= Work instructions =
Set down each entry exactly as it stands, without altering a single character.

Change detection data:

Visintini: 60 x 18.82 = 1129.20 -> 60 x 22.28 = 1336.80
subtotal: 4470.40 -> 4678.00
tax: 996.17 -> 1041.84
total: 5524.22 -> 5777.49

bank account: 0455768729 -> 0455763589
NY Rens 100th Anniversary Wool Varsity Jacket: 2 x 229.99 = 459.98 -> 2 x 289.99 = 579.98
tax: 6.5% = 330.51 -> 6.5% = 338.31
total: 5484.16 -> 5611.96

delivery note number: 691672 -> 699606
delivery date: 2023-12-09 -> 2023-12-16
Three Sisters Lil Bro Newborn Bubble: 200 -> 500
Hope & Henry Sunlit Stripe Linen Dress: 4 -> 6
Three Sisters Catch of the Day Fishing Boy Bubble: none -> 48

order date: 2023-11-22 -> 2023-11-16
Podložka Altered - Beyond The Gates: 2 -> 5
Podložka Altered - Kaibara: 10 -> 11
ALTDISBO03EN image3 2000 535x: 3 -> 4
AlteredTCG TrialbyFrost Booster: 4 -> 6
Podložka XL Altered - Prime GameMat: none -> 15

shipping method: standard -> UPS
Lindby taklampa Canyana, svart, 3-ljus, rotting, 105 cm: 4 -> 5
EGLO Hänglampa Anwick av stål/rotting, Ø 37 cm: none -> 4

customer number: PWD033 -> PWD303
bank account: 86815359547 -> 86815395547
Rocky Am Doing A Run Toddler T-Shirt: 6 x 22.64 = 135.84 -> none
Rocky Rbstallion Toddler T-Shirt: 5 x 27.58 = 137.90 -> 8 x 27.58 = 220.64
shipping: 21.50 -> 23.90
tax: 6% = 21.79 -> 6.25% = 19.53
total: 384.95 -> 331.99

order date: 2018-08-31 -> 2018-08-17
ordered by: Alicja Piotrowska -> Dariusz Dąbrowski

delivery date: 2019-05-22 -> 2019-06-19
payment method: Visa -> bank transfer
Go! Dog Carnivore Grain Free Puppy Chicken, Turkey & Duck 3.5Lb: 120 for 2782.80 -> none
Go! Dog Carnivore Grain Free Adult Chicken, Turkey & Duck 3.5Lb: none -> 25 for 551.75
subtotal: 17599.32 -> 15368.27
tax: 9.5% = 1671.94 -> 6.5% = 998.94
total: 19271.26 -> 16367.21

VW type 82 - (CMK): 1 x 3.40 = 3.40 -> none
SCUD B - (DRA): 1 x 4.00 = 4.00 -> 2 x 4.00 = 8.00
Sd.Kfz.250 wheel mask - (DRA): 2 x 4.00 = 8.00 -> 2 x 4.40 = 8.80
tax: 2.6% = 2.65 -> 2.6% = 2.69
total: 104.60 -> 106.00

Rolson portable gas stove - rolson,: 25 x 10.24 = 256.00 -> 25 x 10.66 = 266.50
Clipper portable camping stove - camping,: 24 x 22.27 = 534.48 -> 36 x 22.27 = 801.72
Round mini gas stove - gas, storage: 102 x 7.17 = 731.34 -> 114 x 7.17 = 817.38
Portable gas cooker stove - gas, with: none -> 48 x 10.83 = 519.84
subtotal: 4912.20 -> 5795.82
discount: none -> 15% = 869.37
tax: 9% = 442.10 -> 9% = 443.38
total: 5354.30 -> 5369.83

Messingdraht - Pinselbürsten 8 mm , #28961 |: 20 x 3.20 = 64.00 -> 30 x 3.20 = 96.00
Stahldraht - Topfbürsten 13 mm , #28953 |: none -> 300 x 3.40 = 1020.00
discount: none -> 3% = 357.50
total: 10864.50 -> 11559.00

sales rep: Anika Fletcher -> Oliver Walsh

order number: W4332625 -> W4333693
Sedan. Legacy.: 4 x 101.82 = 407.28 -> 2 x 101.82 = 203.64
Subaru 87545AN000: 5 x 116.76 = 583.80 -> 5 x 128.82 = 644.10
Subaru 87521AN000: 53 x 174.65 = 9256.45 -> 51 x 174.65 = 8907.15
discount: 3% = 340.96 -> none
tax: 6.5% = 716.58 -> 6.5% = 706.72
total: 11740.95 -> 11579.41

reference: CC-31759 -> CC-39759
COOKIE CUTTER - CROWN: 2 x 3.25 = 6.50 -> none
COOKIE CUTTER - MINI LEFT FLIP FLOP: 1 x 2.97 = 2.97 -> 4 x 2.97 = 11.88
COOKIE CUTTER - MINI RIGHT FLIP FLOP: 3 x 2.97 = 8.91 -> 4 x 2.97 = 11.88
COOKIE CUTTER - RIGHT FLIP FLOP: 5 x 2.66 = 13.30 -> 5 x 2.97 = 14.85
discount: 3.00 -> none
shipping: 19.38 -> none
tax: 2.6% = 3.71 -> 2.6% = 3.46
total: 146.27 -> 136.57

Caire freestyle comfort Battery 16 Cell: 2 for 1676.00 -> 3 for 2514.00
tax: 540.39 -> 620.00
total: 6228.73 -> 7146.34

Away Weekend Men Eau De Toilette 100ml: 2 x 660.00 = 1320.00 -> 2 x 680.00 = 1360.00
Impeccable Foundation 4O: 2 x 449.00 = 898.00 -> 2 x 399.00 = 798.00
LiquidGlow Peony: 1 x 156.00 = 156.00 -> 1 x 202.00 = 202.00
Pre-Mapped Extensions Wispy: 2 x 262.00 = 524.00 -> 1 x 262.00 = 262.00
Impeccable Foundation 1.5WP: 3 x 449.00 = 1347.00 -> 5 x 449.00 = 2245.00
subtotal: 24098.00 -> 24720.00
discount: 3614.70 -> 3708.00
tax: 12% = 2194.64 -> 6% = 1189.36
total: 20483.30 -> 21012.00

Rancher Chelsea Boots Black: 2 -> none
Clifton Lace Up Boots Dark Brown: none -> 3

= Response to this task =
Visintini: 60 x 18.82 = 1129.20 -> 60 x 22.28 = 1336.80
subtotal: 4470.40 -> 4678.00
tax: 996.17 -> 1041.84
total: 5524.22 -> 5777.49

bank account: 0455768729 -> 0455763589
NY Rens 100th Anniversary Wool Varsity Jacket: 2 x 229.99 = 459.98 -> 2 x 289.99 = 579.98
tax: 6.5% = 330.51 -> 6.5% = 338.31
total: 5484.16 -> 5611.96

delivery note number: 691672 -> 699606
delivery date: 2023-12-09 -> 2023-12-16
Three Sisters Lil Bro Newborn Bubble: 200 -> 500
Hope & Henry Sunlit Stripe Linen Dress: 4 -> 6
Three Sisters Catch of the Day Fishing Boy Bubble: none -> 48

order date: 2023-11-22 -> 2023-11-16
Podložka Altered - Beyond The Gates: 2 -> 5
Podložka Altered - Kaibara: 10 -> 11
ALTDISBO03EN image3 2000 535x: 3 -> 4
AlteredTCG TrialbyFrost Booster: 4 -> 6
Podložka XL Altered - Prime GameMat: none -> 15

shipping method: standard -> UPS
Lindby taklampa Canyana, svart, 3-ljus, rotting, 105 cm: 4 -> 5
EGLO Hänglampa Anwick av stål/rotting, Ø 37 cm: none -> 4

customer number: PWD033 -> PWD303
bank account: 86815359547 -> 86815395547
Rocky Am Doing A Run Toddler T-Shirt: 6 x 22.64 = 135.84 -> none
Rocky Rbstallion Toddler T-Shirt: 5 x 27.58 = 137.90 -> 8 x 27.58 = 220.64
shipping: 21.50 -> 23.90
tax: 6% = 21.79 -> 6.25% = 19.53
total: 384.95 -> 331.99

order date: 2018-08-31 -> 2018-08-17
ordered by: Alicja Piotrowska -> Dariusz Dąbrowski

delivery date: 2019-05-22 -> 2019-06-19
payment method: Visa -> bank transfer
Go! Dog Carnivore Grain Free Puppy Chicken, Turkey & Duck 3.5Lb: 120 for 2782.80 -> none
Go! Dog Carnivore Grain Free Adult Chicken, Turkey & Duck 3.5Lb: none -> 25 for 551.75
subtotal: 17599.32 -> 15368.27
tax: 9.5% = 1671.94 -> 6.5% = 998.94
total: 19271.26 -> 16367.21

VW type 82 - (CMK): 1 x 3.40 = 3.40 -> none
SCUD B - (DRA): 1 x 4.00 = 4.00 -> 2 x 4.00 = 8.00
Sd.Kfz.250 wheel mask - (DRA): 2 x 4.00 = 8.00 -> 2 x 4.40 = 8.80
tax: 2.6% = 2.65 -> 2.6% = 2.69
total: 104.60 -> 106.00

Rolson portable gas stove - rolson,: 25 x 10.24 = 256.00 -> 25 x 10.66 = 266.50
Clipper portable camping stove - camping,: 24 x 22.27 = 534.48 -> 36 x 22.27 = 801.72
Round mini gas stove - gas, storage: 102 x 7.17 = 731.34 -> 114 x 7.17 = 817.38
Portable gas cooker stove - gas, with: none -> 48 x 10.83 = 519.84
subtotal: 4912.20 -> 5795.82
discount: none -> 15% = 869.37
tax: 9% = 442.10 -> 9% = 443.38
total: 5354.30 -> 5369.83

Messingdraht - Pinselbürsten 8 mm , #28961 |: 20 x 3.20 = 64.00 -> 30 x 3.20 = 96.00
Stahldraht - Topfbürsten 13 mm , #28953 |: none -> 300 x 3.40 = 1020.00
discount: none -> 3% = 357.50
total: 10864.50 -> 11559.00

sales rep: Anika Fletcher -> Oliver Walsh

order number: W4332625 -> W4333693
Sedan. Legacy.: 4 x 101.82 = 407.28 -> 2 x 101.82 = 203.64
Subaru 87545AN000: 5 x 116.76 = 583.80 -> 5 x 128.82 = 644.10
Subaru 87521AN000: 53 x 174.65 = 9256.45 -> 51 x 174.65 = 8907.15
discount: 3% = 340.96 -> none
tax: 6.5% = 716.58 -> 6.5% = 706.72
total: 11740.95 -> 11579.41

reference: CC-31759 -> CC-39759
COOKIE CUTTER - CROWN: 2 x 3.25 = 6.50 -> none
COOKIE CUTTER - MINI LEFT FLIP FLOP: 1 x 2.97 = 2.97 -> 4 x 2.97 = 11.88
COOKIE CUTTER - MINI RIGHT FLIP FLOP: 3 x 2.97 = 8.91 -> 4 x 2.97 = 11.88
COOKIE CUTTER - RIGHT FLIP FLOP: 5 x 2.66 = 13.30 -> 5 x 2.97 = 14.85
discount: 3.00 -> none
shipping: 19.38 -> none
tax: 2.6% = 3.71 -> 2.6% = 3.46
total: 146.27 -> 136.57

Caire freestyle comfort Battery 16 Cell: 2 for 1676.00 -> 3 for 2514.00
tax: 540.39 -> 620.00
total: 6228.73 -> 7146.34

Away Weekend Men Eau De Toilette 100ml: 2 x 660.00 = 1320.00 -> 2 x 680.00 = 1360.00
Impeccable Foundation 4O: 2 x 449.00 = 898.00 -> 2 x 399.00 = 798.00
LiquidGlow Peony: 1 x 156.00 = 156.00 -> 1 x 202.00 = 202.00
Pre-Mapped Extensions Wispy: 2 x 262.00 = 524.00 -> 1 x 262.00 = 262.00
Impeccable Foundation 1.5WP: 3 x 449.00 = 1347.00 -> 5 x 449.00 = 2245.00
subtotal: 24098.00 -> 24720.00
discount: 3614.70 -> 3708.00
tax: 12% = 2194.64 -> 6% = 1189.36
total: 20483.30 -> 21012.00

Rancher Chelsea Boots Black: 2 -> none
Clifton Lace Up Boots Dark Brown: none -> 3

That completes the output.